Assessing 20 criteria in total, the test scores a person from 1 to 40, with a score of 25 indicating an individual has high levels of psychopathic traits. In the US, this threshold is slightly higher at 30.

“As predicted, dwell times indicate that those with higher levels of psychopathic traits are characterised by more stationary head positions, focused directly towards the camera/interviewer, than were individuals low in psychopathic traits,” the study – published in the Journal of Research in Personality – concluded.

Read more about the science of psychopaths:

So why would individuals with higher levels of psychopathic traits limit their head movements? While the data gathered in this study doesn’t offer solid answers, the authors speculated on possible explanations – including the functioning of a person’s amygdala, a brain region involved in emotional processing.

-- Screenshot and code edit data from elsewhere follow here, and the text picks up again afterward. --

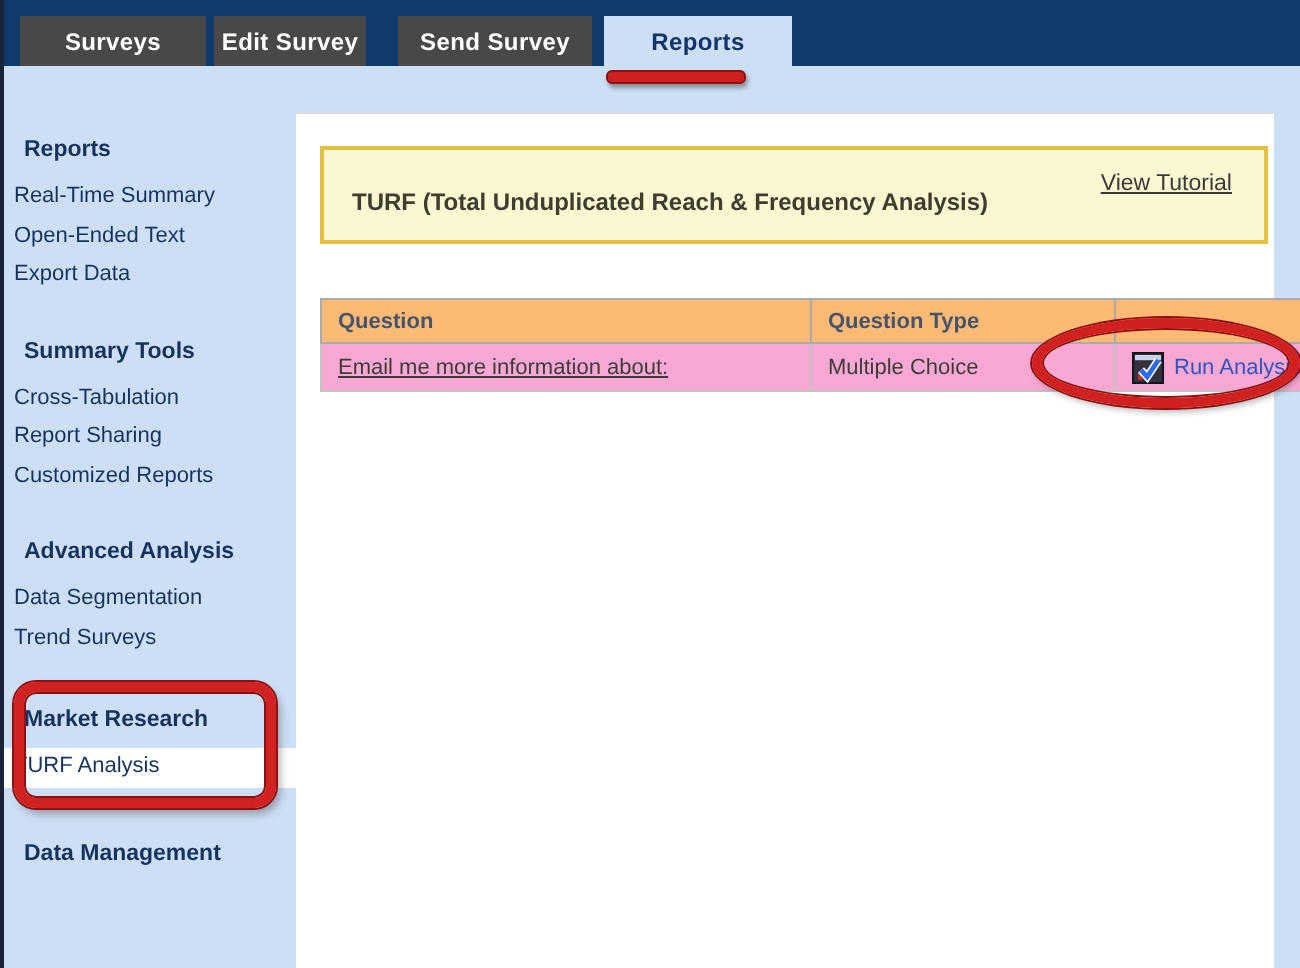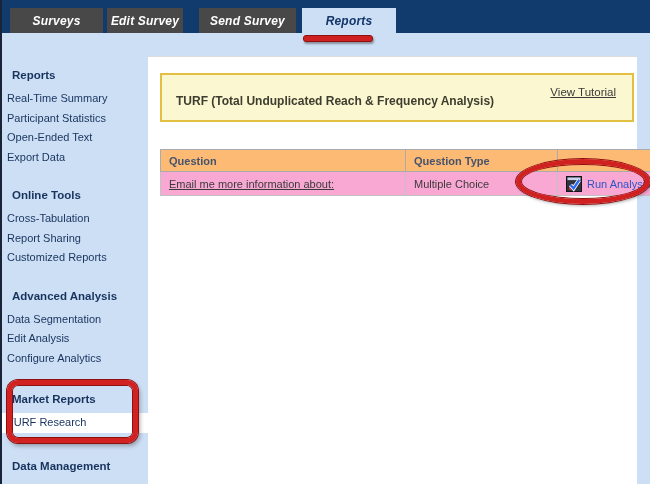--- a/index.html
+++ b/index.html
@@ -8,7 +8,7 @@
   
   .left-edge{position:absolute;left:0;top:0;width:2px;height:484px;background:#1a2438;z-index:6;}
   
-  .header{position:absolute;left:0;top:0;width:650px;height:33px;background:#113a6d;z-index:2;font-style:italic;}
+  .header{position:absolute;left:0;top:0;width:650px;height:33px;background:#113a6d;z-index:2;}
   .tab{position:absolute;top:8px;height:25px;display:flex;align-items:center;justify-content:center;
        background:#484848;color:#ffffff;font-weight:bold;font-size:12px;cursor:pointer;letter-spacing:.2px;}
   .tab-0{left:10px;width:93px;}

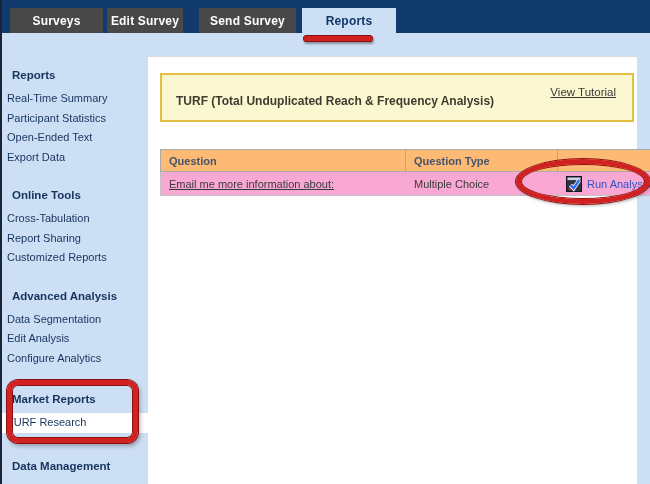--- a/index.html
+++ b/index.html
@@ -80,7 +80,6 @@
       <div class="section sec-0">
         <div class="sec-header">Reports</div>
         <div class="sec-item">Real-Time Summary</div>
-        <div class="sec-item">Participant Statistics</div>
         <div class="sec-item">Open-Ended Text</div>
         <div class="sec-item">Export Data</div>
       </div>

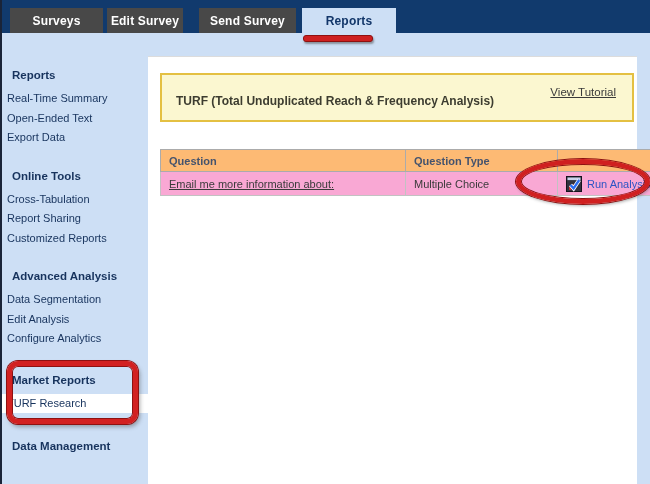--- a/index.html
+++ b/index.html
@@ -84,7 +84,7 @@
         <div class="sec-item">Export Data</div>
       </div>
       <div class="section sec-1">
-        <div class="sec-header">Online Tools</div>
+        <div class="sec-header">Summary Tools</div>
         <div class="sec-item">Cross-Tabulation</div>
         <div class="sec-item">Report Sharing</div>
         <div class="sec-item">Customized Reports</div>

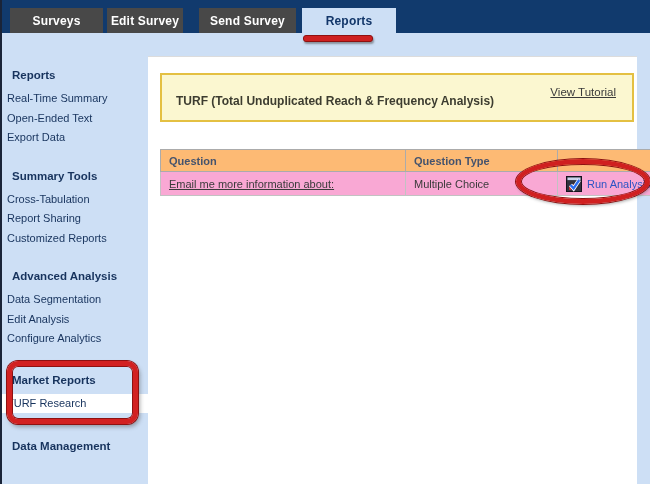--- a/index.html
+++ b/index.html
@@ -92,7 +92,7 @@
       <div class="section sec-2">
         <div class="sec-header">Advanced Analysis</div>
         <div class="sec-item">Data Segmentation</div>
-        <div class="sec-item">Edit Analysis</div>
+        <div class="sec-item">Trend Surveys</div>
         <div class="sec-item">Configure Analytics</div>
       </div>
       <div class="section sec-3">

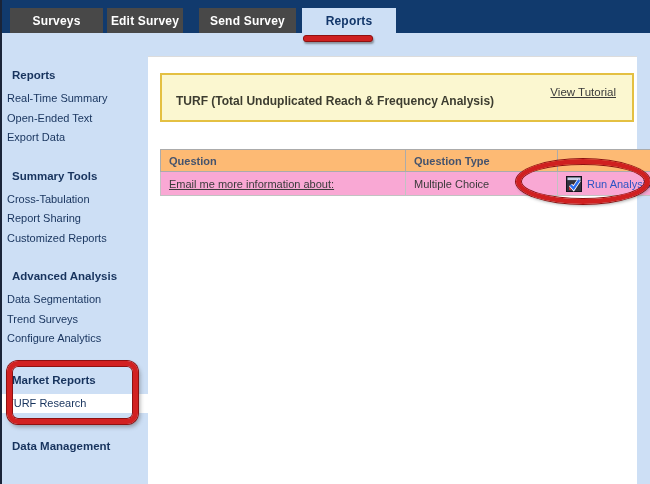--- a/index.html
+++ b/index.html
@@ -93,7 +93,6 @@
         <div class="sec-header">Advanced Analysis</div>
         <div class="sec-item">Data Segmentation</div>
         <div class="sec-item">Trend Surveys</div>
-        <div class="sec-item">Configure Analytics</div>
       </div>
       <div class="section sec-3">
         <div class="sec-header">Market Reports</div>

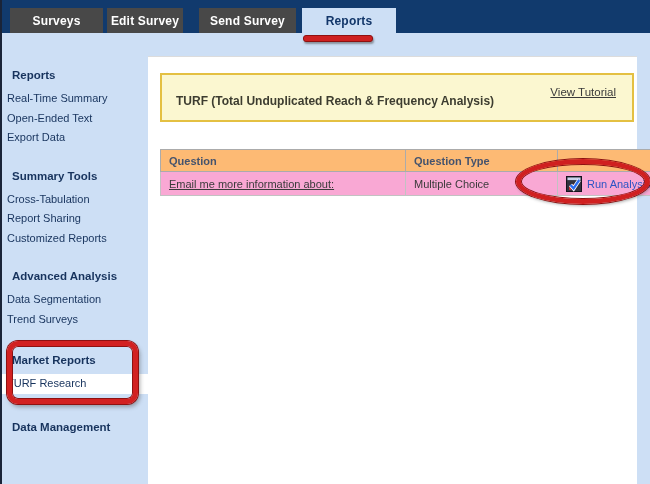--- a/index.html
+++ b/index.html
@@ -95,7 +95,7 @@
         <div class="sec-item">Trend Surveys</div>
       </div>
       <div class="section sec-3">
-        <div class="sec-header">Market Reports</div>
+        <div class="sec-header">Market Research</div>
         <div class="sec-item selected">TURF Research</div>
         <div class="rect-annotation"></div>
       </div>

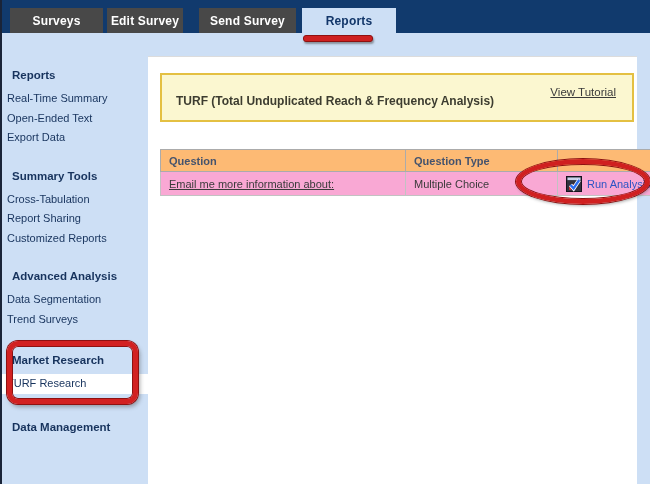--- a/index.html
+++ b/index.html
@@ -96,7 +96,7 @@
       </div>
       <div class="section sec-3">
         <div class="sec-header">Market Research</div>
-        <div class="sec-item selected">TURF Research</div>
+        <div class="sec-item selected">TURF Analysis</div>
         <div class="rect-annotation"></div>
       </div>
       <div class="section sec-4">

“Nonverbal behavioural cues associated with psychopathy may be partly reflective of neurobiological underpinnings of the condition, and partly due to conscious and effortful interpersonal manipulations,” they say.

“Amygdala dysfunction is a hallmark neurobiological feature of psychopathy, affecting emotional processing, reinforcement learning, and interpersonal interactions…[this behaviour] may reflect impairments in amygdala function in psychopathy as these are also characteristic of patients with amygdala damage.”

However, the researchers also highlighted the limits of their new head-monitoring software. Not only is it untested against female and adolescent inmates, but the algorithm does not monitor eye movement.

In future, they hope to incorporate other “nonverbal, subconscious behaviours” into the algorithm, such as speech patterns and hand movements to identify psychopaths more accurately.